Do you love it? quoth she;
So do I, sir.
Compare another copy of verses, "O Amis! quoth he. Well, Thomas! quoth she," in the Academy of Compliments, 1671, p. 270.
[19] A delightful rendering of the fourth ode of Anacreon. I have found a MS. copy of it in Rawlinson MS. Poet., 214, where it is ascribed (how truly I know not) to "Mr. Tho.
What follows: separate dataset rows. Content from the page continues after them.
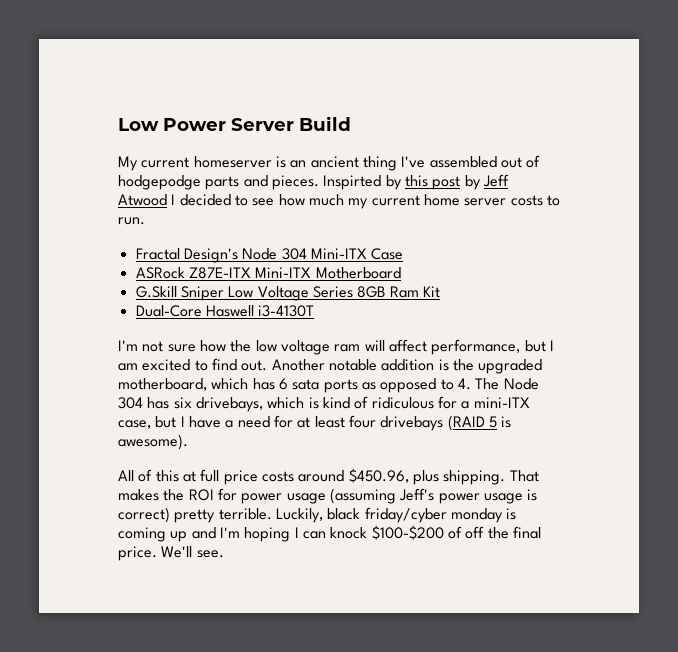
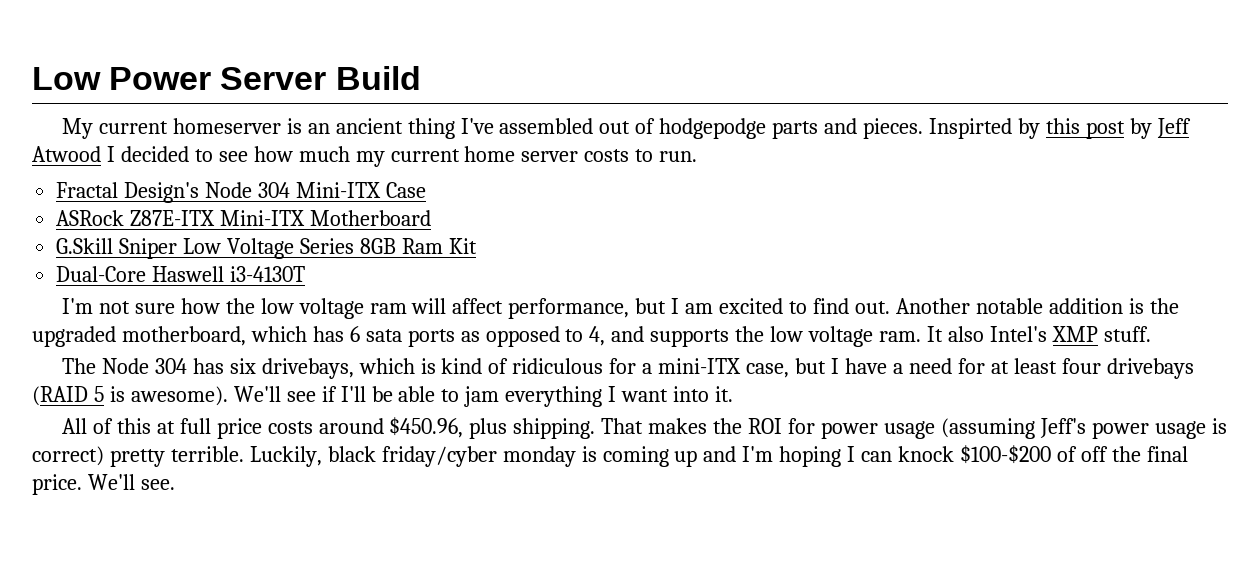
- Another notable addition is the upgraded motherboard, which has 6 sata ports as opposed to 4. The Node 304 has six drivebays, which is kind of ridiculous for a mini-ITX case, but I have a need for at least four drivebays (RAID 5 is awesome).
+ Another notable addition is the upgraded motherboard, which has 6 sata ports as opposed to 4, and supports the low voltage ram. It also Intel's XMP stuff.
+ The Node 304 has six drivebays, which is kind of ridiculous for a mini-ITX case, but I have a need for at least four drivebays (RAID 5 is awesome). We'll see if I'll be able to jam everything I want into it.

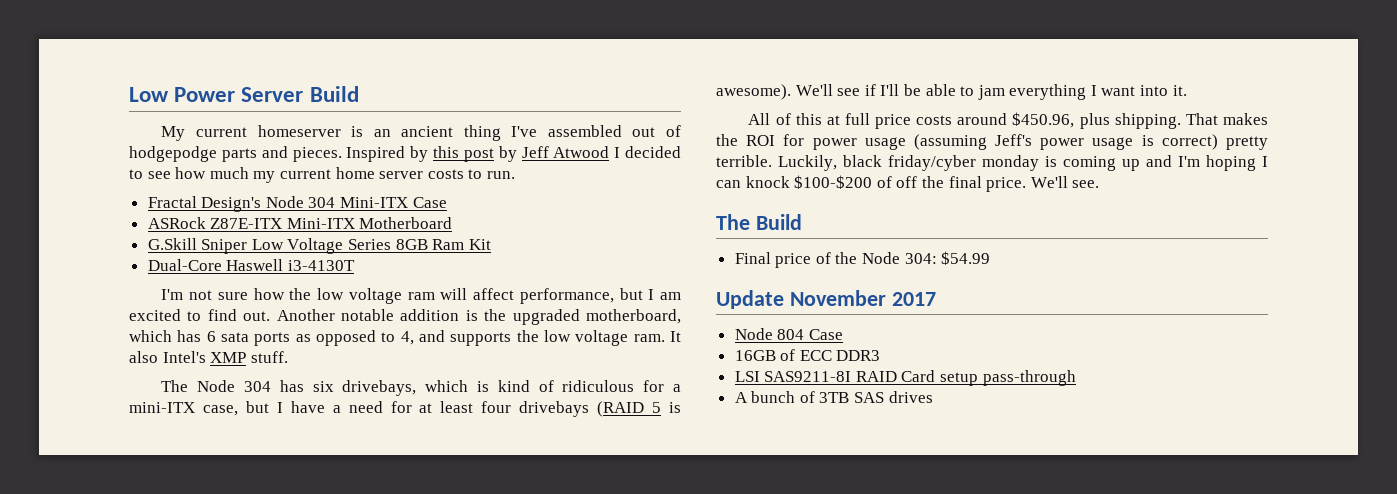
- Inspirted by this post by Jeff Atwood I decided to see how much my current home server costs to run.
+ Inspired by this post by Jeff Atwood I decided to see how much my current home server costs to run.
+ The Build
+ Final price of the Node 304: $54.99
+ Update November 2017
+ Node 804 Case
+ 16GB of ECC DDR3
+ LSI SAS9211-8I RAID Card setup pass-through
+ A bunch of 3TB SAS drives

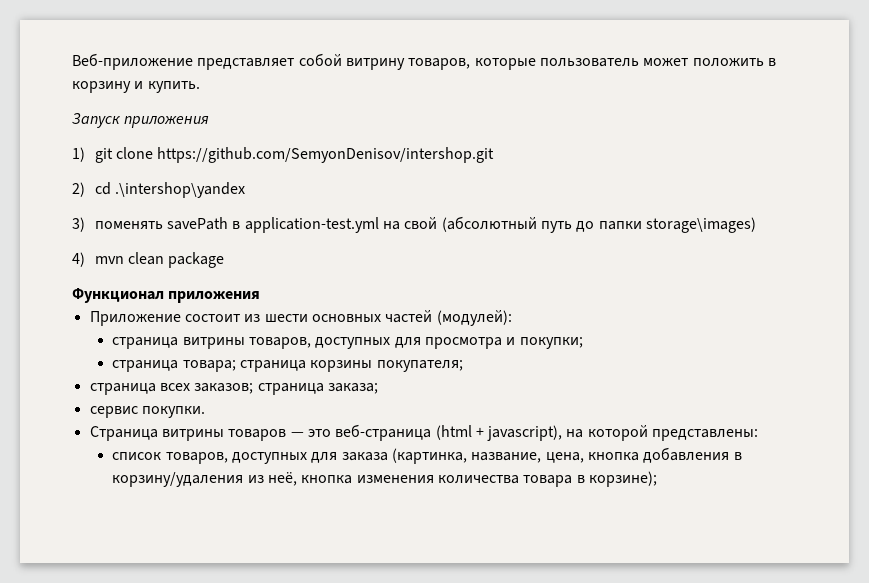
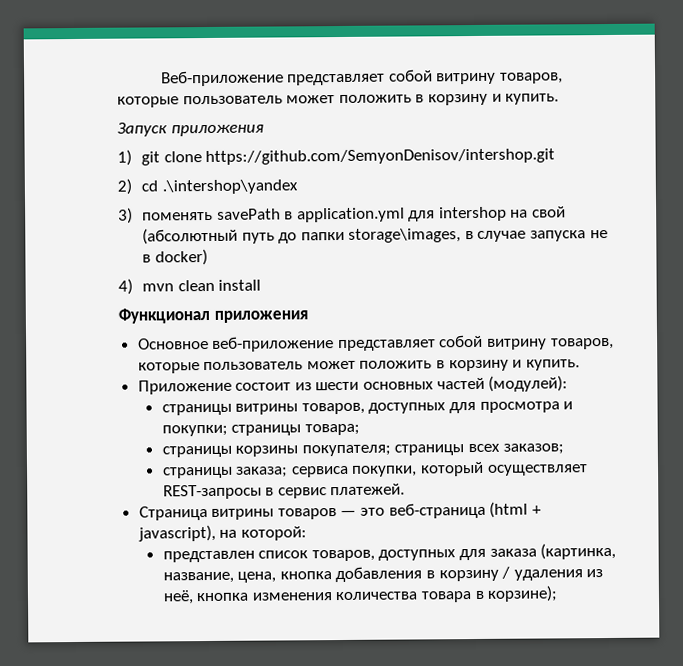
- 3) поменять savePath в application-test.yml на свой (абсолютный путь до папки storage\images)
+ 3) поменять savePath в application.yml для intershop на свой (абсолютный путь до папки storage\images, в случае запуска не в docker)
- 4) mvn clean package
+ 4) mvn clean install
+ Основное веб-приложение представляет собой витрину товаров, которые пользователь может положить в корзину и купить.
- страница витрины товаров, доступных для просмотра и покупки;
- страница товара; страница корзины покупателя;
- страница всех заказов; страница заказа;
- сервис покупки.
+ страницы витрины товаров, доступных для просмотра и покупки; страницы товара;
+ страницы корзины покупателя; страницы всех заказов;
+ страницы заказа; сервиса покупки, который осуществляет REST-запросы в сервис платежей.
- Страница витрины товаров — это веб-страница (html + javascript), на которой представлены:
- список товаров, доступных для заказа (картинка, название, цена, кнопка добавления в корзину/удаления из неё, кнопка изменения количества товара в корзине);
+ Страница витрины товаров — это веб-страница (html + javascript), на которой:
+ представлен список товаров, доступных для заказа (картинка, название, цена, кнопка добавления в корзину / удаления из неё, кнопка изменения количества товара в корзине);

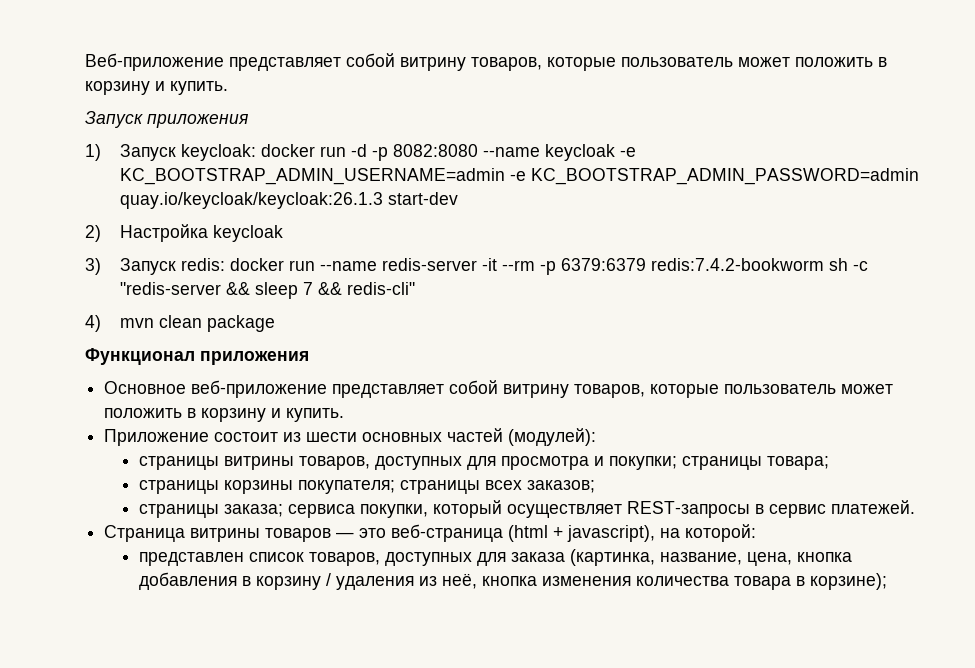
- 1) git clone https://github.com/SemyonDenisov/intershop.git
+ 1) Запуск keycloak: docker run -d -p 8082:8080 --name keycloak -e KC_BOOTSTRAP_ADMIN_USERNAME=admin -e KC_BOOTSTRAP_ADMIN_PASSWORD=admin quay.io/keycloak/keycloak:26.1.3 start-dev
- 2) cd .\intershop\yandex
+ 2) Настройка keycloak
- 3) поменять savePath в application.yml для intershop на свой (абсолютный путь до папки storage\images, в случае запуска не в docker)
+ 3) Запуск redis: docker run --name redis-server -it --rm -p 6379:6379 redis:7.4.2-bookworm sh -c "redis-server && sleep 7 && redis-cli"
- 4) mvn clean install
+ 4) mvn clean package

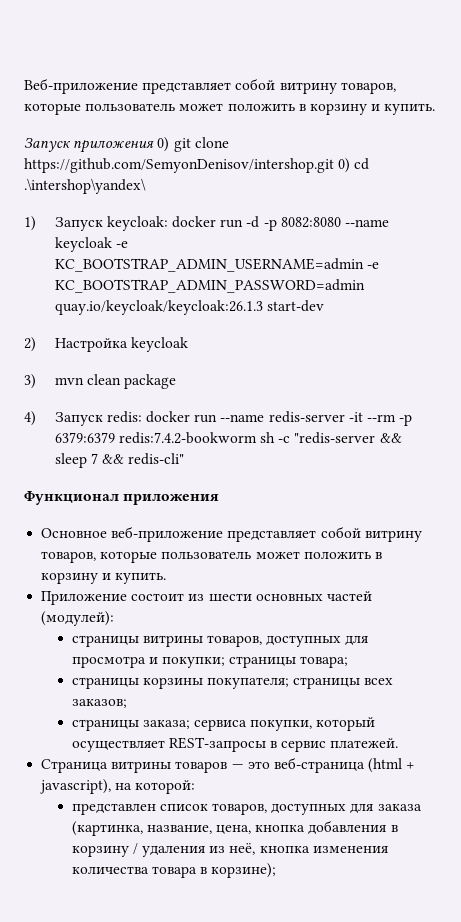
- Запуск приложения
+ Запуск приложения 0) git clone https://github.com/SemyonDenisov/intershop.git 0) cd .\intershop\yandex\
- 3) Запуск redis: docker run --name redis-server -it --rm -p 6379:6379 redis:7.4.2-bookworm sh -c "redis-server && sleep 7 && redis-cli"
+ 3) mvn clean package
+ 4) Запуск redis: docker run --name redis-server -it --rm -p 6379:6379 redis:7.4.2-bookworm sh -c "redis-server && sleep 7 && redis-cli"
- 4) mvn clean package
Head." It occurs in several later miscellanies; and in the variorum translation of Anacreon published at Oxford in 1683. Here is Stanley's rendering of the same ode: it is good, but far inferior to the version in the Drollery:—
On this verdant lotus laid,
Underneath the myrtle's shade,
Let us drink our sorrows dead,
While Love plays the Ganymed.
Life like to a wheel runs round,
And, ere long, we underground
(Ta'en by Death asunder) must
Moulder in forgotten Dust.
Why then graves should we bedew,
Why the ground with odours strew?
Better whilst alive prepare
Flowers and unguents for our hair.
Come, my fair one, come away;
All our cares behind us lay;
That these pleasures we may know
Ere we come to those below.
[20] So ed. 1671.—Ed. 1655, "factious."
[21] So ed. 1671.—Ed. 1655, "fortune."
[22] So ed. 1671.—Ed. 1655, "we."
[23] "This poem was written by James Howell. It is printed among his Poems, 1664, p. 68. Also in Poems collected by P. F. [= P. Fisher], 1663. See my Note in Choyce Drollery, reprint, 1876, p. 298."—J. W. Ebsworth.
[24] Old ed. "My thought." The first two stanzas of this poem (which becomes somewhat enigmatical towards the end) are also found in The Westminster Drollery.
[25] Old ed. "pish;" but "push" (required for the rhyme), the reading in The Westminster Drollery, is an old form of "pish."